┌──

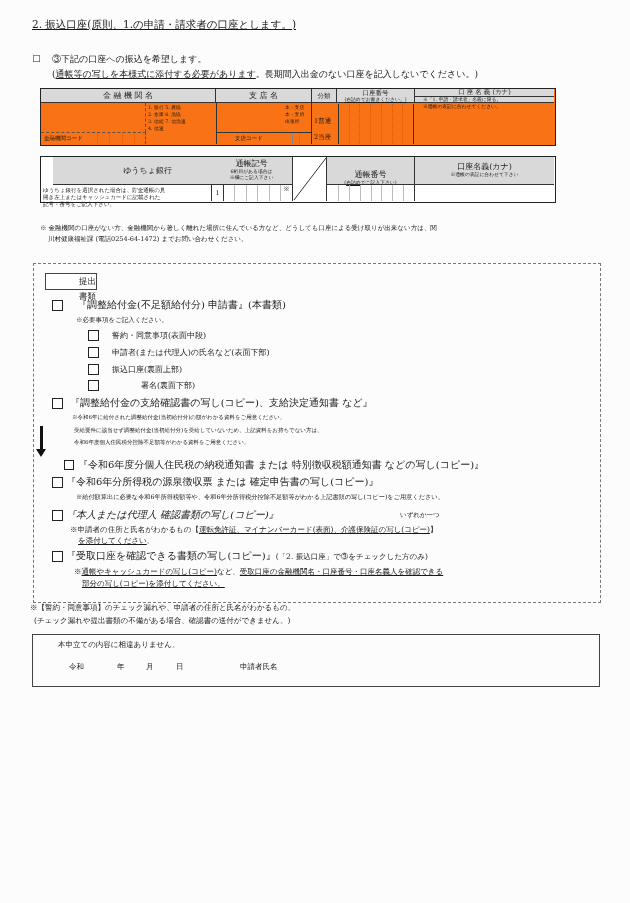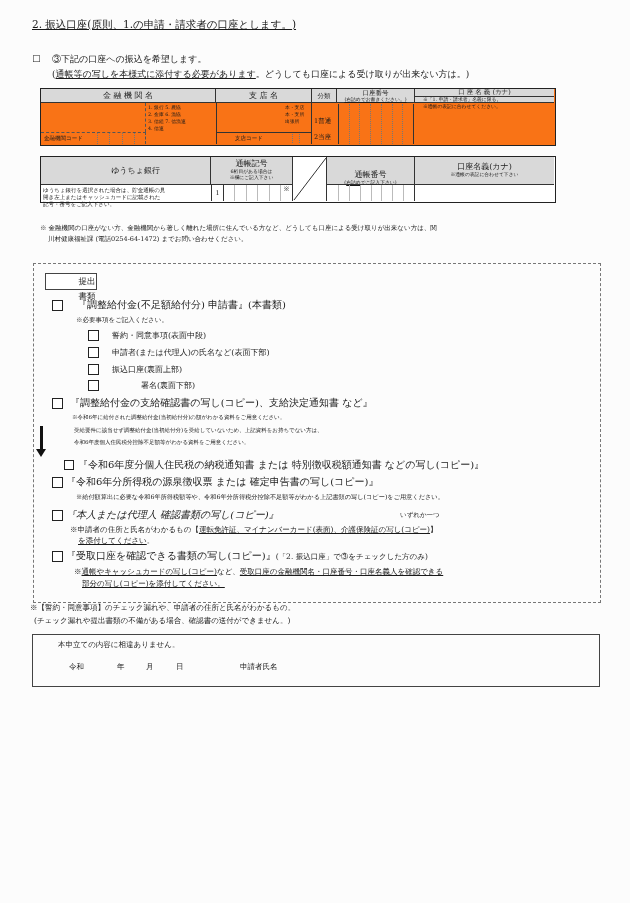--- a/index.html
+++ b/index.html
@@ -36,7 +36,7 @@
 <div class="abs t9" style="left:32px;top:53px;">□</div>
 <div class="abs t9" style="left:52px;top:53px;">③下記の口座への振込を希望します。</div>
 <div class="abs t9" style="left:52px;top:68px;">
-  <span>(</span><span class="u">通帳等の写しを本様式に添付する必要があります</span><span>。どうしても口座による受け取りが出来ない方は。)</span>
+  <span>(</span><span class="u">通帳等の写しを本様式に添付する必要があります</span><span>。長期間入出金のない口座を記入しないでください。)</span>
 </div>
 
 <div class="abs" style="left:40px;top:88px;width:516px;height:58px;border:1.5px solid #222;background:#f97316;">

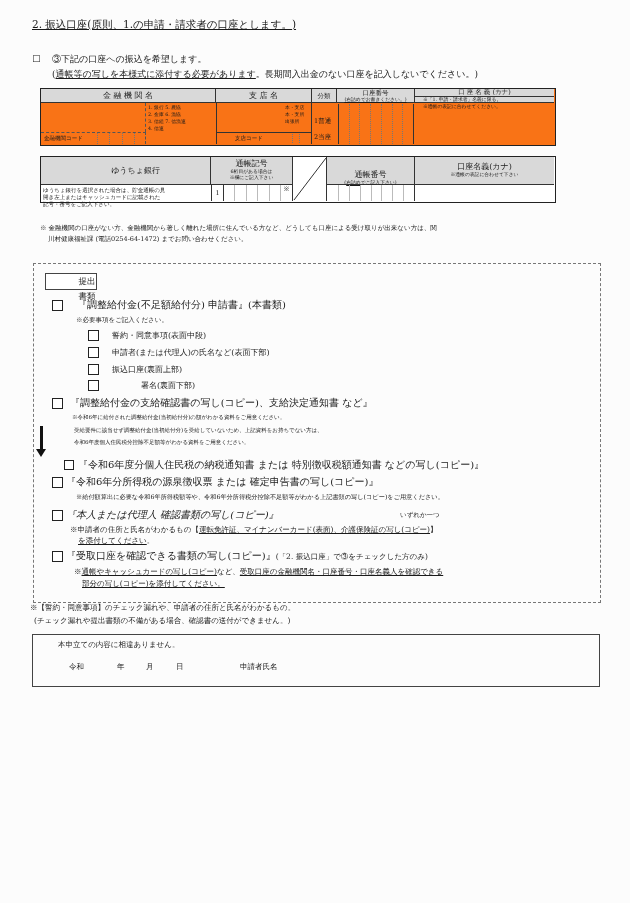--- a/index.html
+++ b/index.html
@@ -103,7 +103,7 @@
 </div>
 
 <div class="abs" style="left:40px;top:156px;width:516px;height:47px;border:1.5px solid #222;background:#fff;">
-  <div class="abs hdr t8" style="left:0;top:0;width:170px;height:28px;line-height:28px;border-right:1px solid #333;border-bottom:1px solid #333;padding-left:20px;">ゆうちょ銀行</div>
+  <div class="abs hdr t8" style="left:12px;top:0;width:170px;height:28px;line-height:28px;border-right:1px solid #333;border-bottom:1px solid #333;padding-left:20px;">ゆうちょ銀行</div>
   <div class="abs hdr" style="left:170px;top:0;width:82px;height:28px;border-right:1px solid #333;border-bottom:1px solid #333;padding-top:1px;">
     <div class="t8">通帳記号</div>
     <div class="t5">6桁目がある場合は</div>

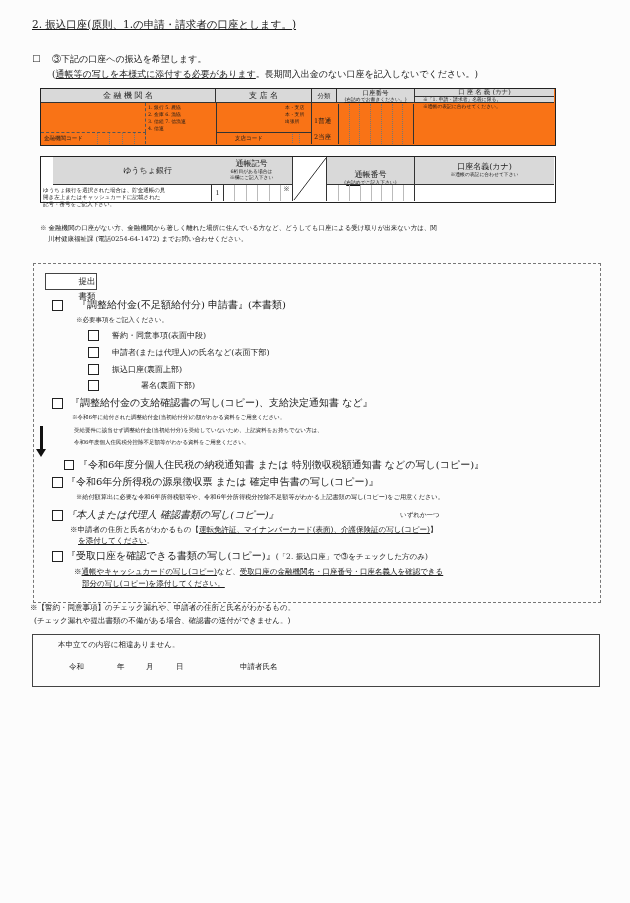--- a/index.html
+++ b/index.html
@@ -23,7 +23,7 @@
   .lines span:last-child { border-right: none; }
 
   .dashed-frame { left: 33px; top: 263px; width: 568px; height: 340px; border: 1px dashed #777; }
-  .docs-label { left: 45px; top: 273px; width: 52px; height: 17px; border: 1px solid #444; font-size: 8.5px; text-align: center; line-height: 15px; background: #fff; padding-left: 32px; }
+  .docs-label { left: 45px; top: 273px; width: 52px; height: 17px; border: 1px solid #444; font-size: 8.5px; text-align: right; line-height: 15px; background: #fff; padding-left: 32px; }
   .decl-box { left: 32px; top: 634px; width: 568px; height: 53px; border: 1px solid #444; border-bottom-width: 1.5px; border-right-width: 1.5px; background: #fcfcfc; }
   .arrow-shaft { left: 40px; top: 426px; width: 3px; height: 25px; background: #111; }
   .arrow-head { left: 36px; top: 449px; width: 0; height: 0; border-left: 5.5px solid transparent; border-right: 5.5px solid transparent; border-top: 8px solid #111; }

└──

**Task description:**
This task calls for each line of the material that contains "align".

**Response for this exercise:**
-  .docs-label { left: 45px; top: 273px; width: 52px; height: 17px; border: 1px solid #444; font-size: 8.5px; text-align: center; line-height: 15px; background: #fff; padding-left: 32px; }
+  .docs-label { left: 45px; top: 273px; width: 52px; height: 17px; border: 1px solid #444; font-size: 8.5px; text-align: right; line-height: 15px; background: #fff; padding-left: 32px; }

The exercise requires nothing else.